In [None]:
%matplotlib inline
import numpy as np
import math
import matplotlib.pyplot as plt
import pandas as pd

**Note**: on this notebook I am just practicing concepts of multiple linear regression. I am not considering some aspects related to machine learning like the imputation of missing values or the normalisation of the predictor variables. 

The dataset used in this notebook is the Auto MPG dataset from the UCI Machine Learning Repository: (https://archive.ics.uci.edu/ml/datasets/Auto+MPG).

The mpg column corresponds to the response variable. All the predictor variables can be interpreted as numerical variables except origin, that is categorical.

In [None]:
df = pd.read_csv('data/auto-mpg.csv', sep='\s+', header=None, usecols=range(8))
df.columns = ['mpg', 'cylinders', 'displacement',
              'horsepower', 'weight', 'acceleration',
              'model_year', 'origin']
df.head()

Removing rows with missing values:

In [None]:
df = df[~(df.horsepower == '?')]
df.horsepower = df.horsepower.astype(float)

In [None]:
fig, ax = plt.subplots(2,4)

ax[0,0].hist(df.mpg)
ax[0,0].set_title('mpg distribution')

ax[0,1].hist(df.cylinders)
ax[0,1].set_title('cylinders distribution')

ax[0,2].hist(df.displacement)
ax[0,2].set_title('displacement distribution')

ax[0,3].hist(df.horsepower)
ax[0,3].set_title('horsepower distribution')

ax[1,0].hist(df.weight)
ax[1,0].set_title('weight distribution')

ax[1,1].hist(df.acceleration)
ax[1,1].set_title('acceleration distribution')
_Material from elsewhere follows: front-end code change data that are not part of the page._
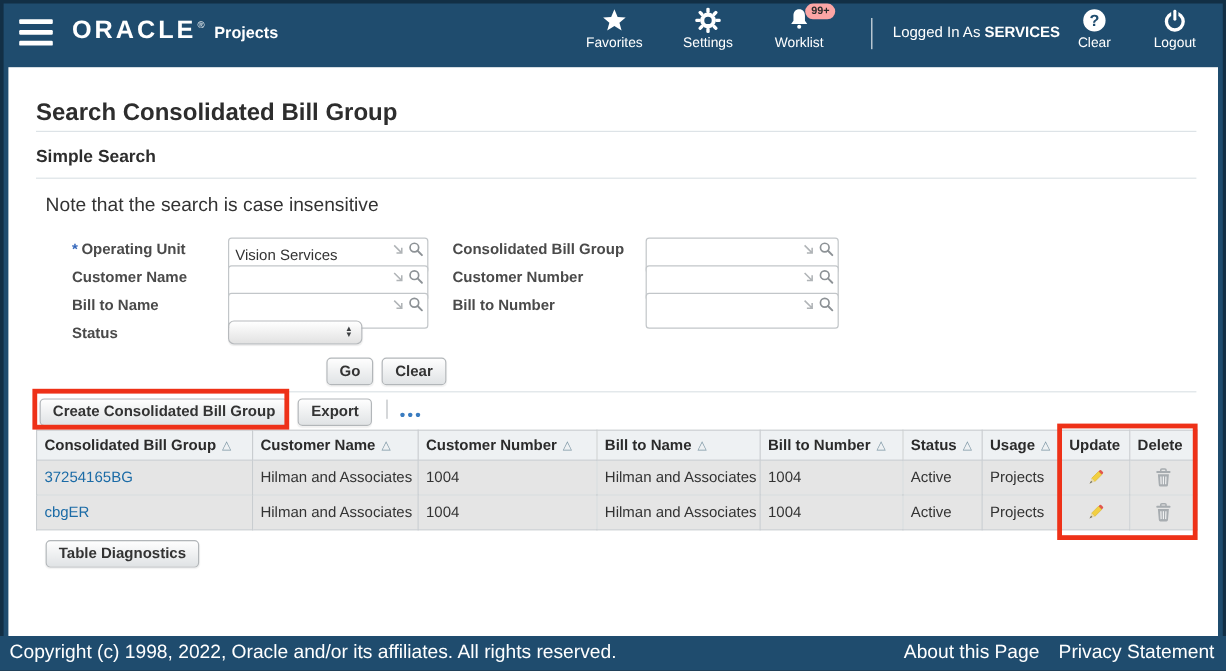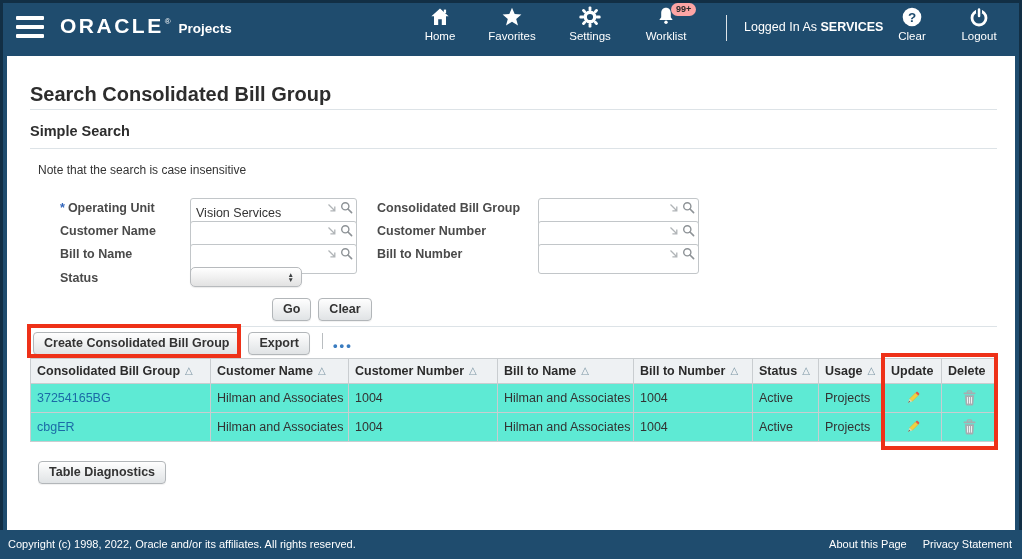--- a/index.html
+++ b/index.html
@@ -97,13 +97,6 @@
       <span class="product">Projects</span>
     </div>
 
-    <div class="nav-item" style="left:405px;">
-      <svg width="22" height="22" viewBox="0 0 22 22">
-        <path fill="#fff" fill-rule="evenodd" d="M11 2.6 L2.4 10.3 H5 V19 H17 V10.3 H19.6 Z M9.2 19 V13.2 H12.8 V19 Z"></path>
-        <rect x="14.8" y="3.6" width="2.3" height="3.4" fill="#fff"></rect>
-      </svg>
-      <div class="nav-label">Home</div>
-    </div>
 
     <div class="nav-item" style="left:477px;">
       <svg width="22" height="22" viewBox="0 0 22 22">

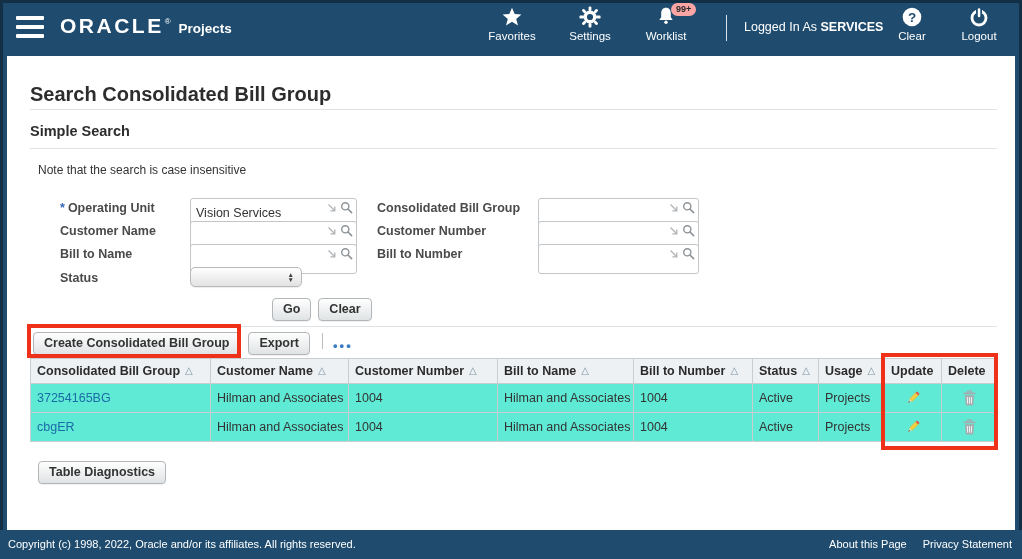--- a/index.html
+++ b/index.html
@@ -31,7 +31,7 @@
   .page-title { position:absolute; left:23px; top:27px; font-size:20px; font-weight:bold; color:#2d2d2d; }
   .hrule { position:absolute; left:23px; width:967px; height:1px; background:#dde3e7; }
   .section-title { position:absolute; left:23px; top:67px; font-size:14.5px; font-weight:bold; color:#2d2d2d; }
-  .note { position:absolute; left:31px; top:107px; font-size:12px; }
+  .note { position:absolute; left:31px; top:107px; font-size:16px; }
   .flabel { position:absolute; width:126px; font-size:12.5px; font-weight:bold; color:#4a4a4a; line-height:20px; white-space:nowrap; }
   .flabel.right-col { width:152px; }
   .req { color:#3366bb; font-weight:bold; margin-right:3px; }

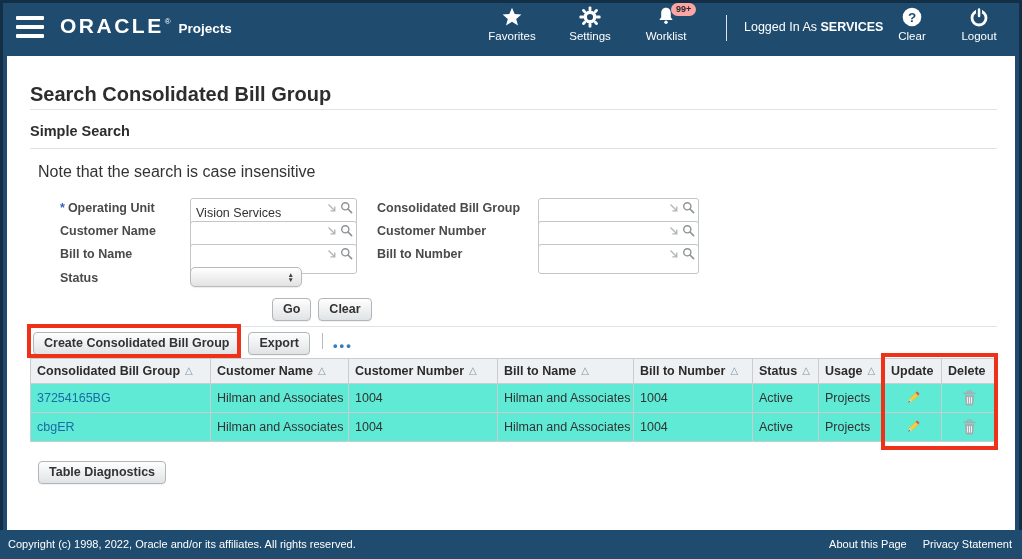--- a/index.html
+++ b/index.html
@@ -65,7 +65,7 @@
                   font-size:12.5px; color:#333; table-layout:fixed; }
   table.results th, table.results td { border:1px solid #c9cdd0; padding:0 6px; overflow:hidden; white-space:nowrap; }
   table.results th { background:#eef1f3; height:25px; text-align:left; font-weight:bold; color:#2b2b2b; }
-  table.results td { height:29px; background:#5eead4; }
+  table.results td { height:29px; background:#e5e5e5; }
   .sort { font-size:10px; color:#7f98a6; margin-left:5px; position:relative; top:-1px; }
   td.link a, td.link span { color:#1b6ba6; cursor:pointer; text-decoration:none; }
   td.icon-cell { text-align:center; }

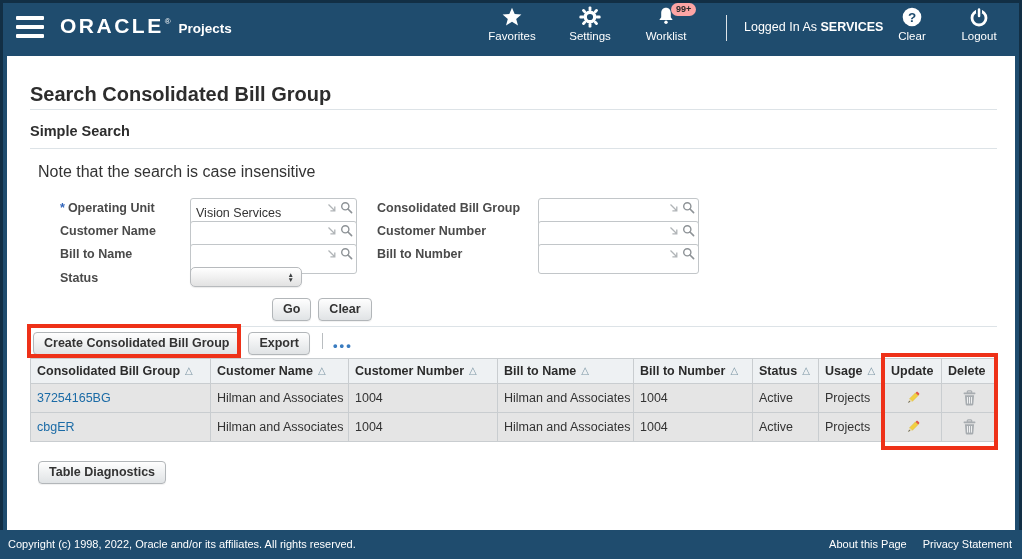--- a/index.html
+++ b/index.html
@@ -70,7 +70,7 @@
   td.link a, td.link span { color:#1b6ba6; cursor:pointer; text-decoration:none; }
   td.icon-cell { text-align:center; }
   td.icon-cell svg { vertical-align:middle; cursor:pointer; }
-  .diag-btn { position:absolute; left:31px; top:405px; }
+  .diag-btn { position:absolute; left:31px; top:394px; }
   
   .annotation { position:absolute; border:4px solid #ee3118; z-index:50; pointer-events:none; }
   

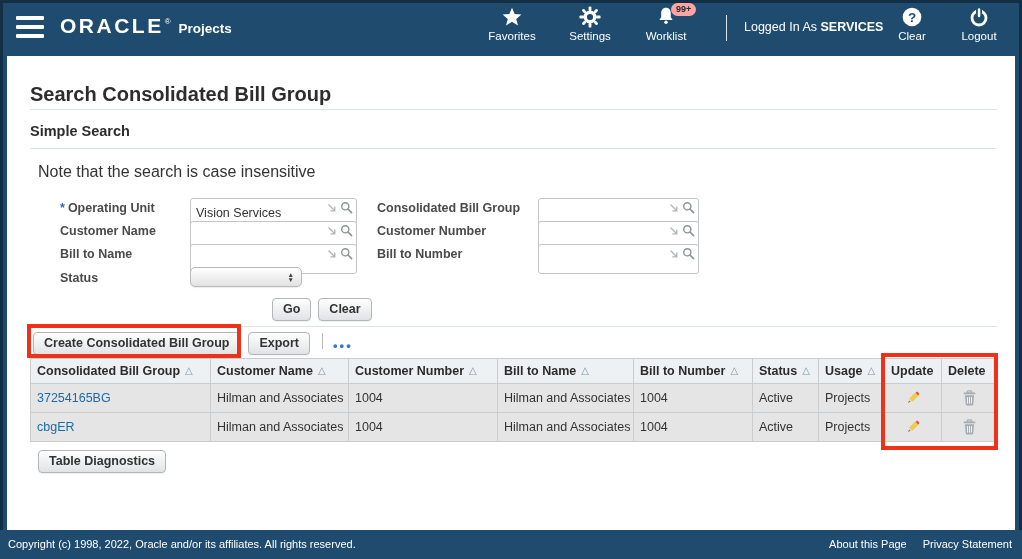--- a/index.html
+++ b/index.html
@@ -75,7 +75,7 @@
   .annotation { position:absolute; border:4px solid #ee3118; z-index:50; pointer-events:none; }
   
   .footer { position:absolute; left:0; bottom:0; width:100%; height:29px; background:#1f4c6e;
-            color:#fff; font-size:11px; display:flex; align-items:center;
+            color:#fff; font-size:16px; display:flex; align-items:center;
             justify-content:space-between; padding:0 10px 2px 8px; }
   .footer .flinks { display:flex; gap:16px; }
   .footer .flinks span { cursor:pointer; }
ax[1,2].hist(df.model_year)
ax[1,2].set_title('model_year distribution')

ax[1,3].hist(df.origin)
ax[1,3].set_title('origin distribution')

fig.set_figwidth(16)
fig.set_figheight(4)
plt.tight_layout()

We are testing now whether any pair of predictors are collinear, that is, whether any pair of predictors is correlated. Collinearity is an issue since small variations in the data or the model may produce large erratic changes in the point estimates of the multiple regression model. This does not affect the accuracy of the prediction as a whole, but may have an impact on the accuracy of the prediction of each individual predictor.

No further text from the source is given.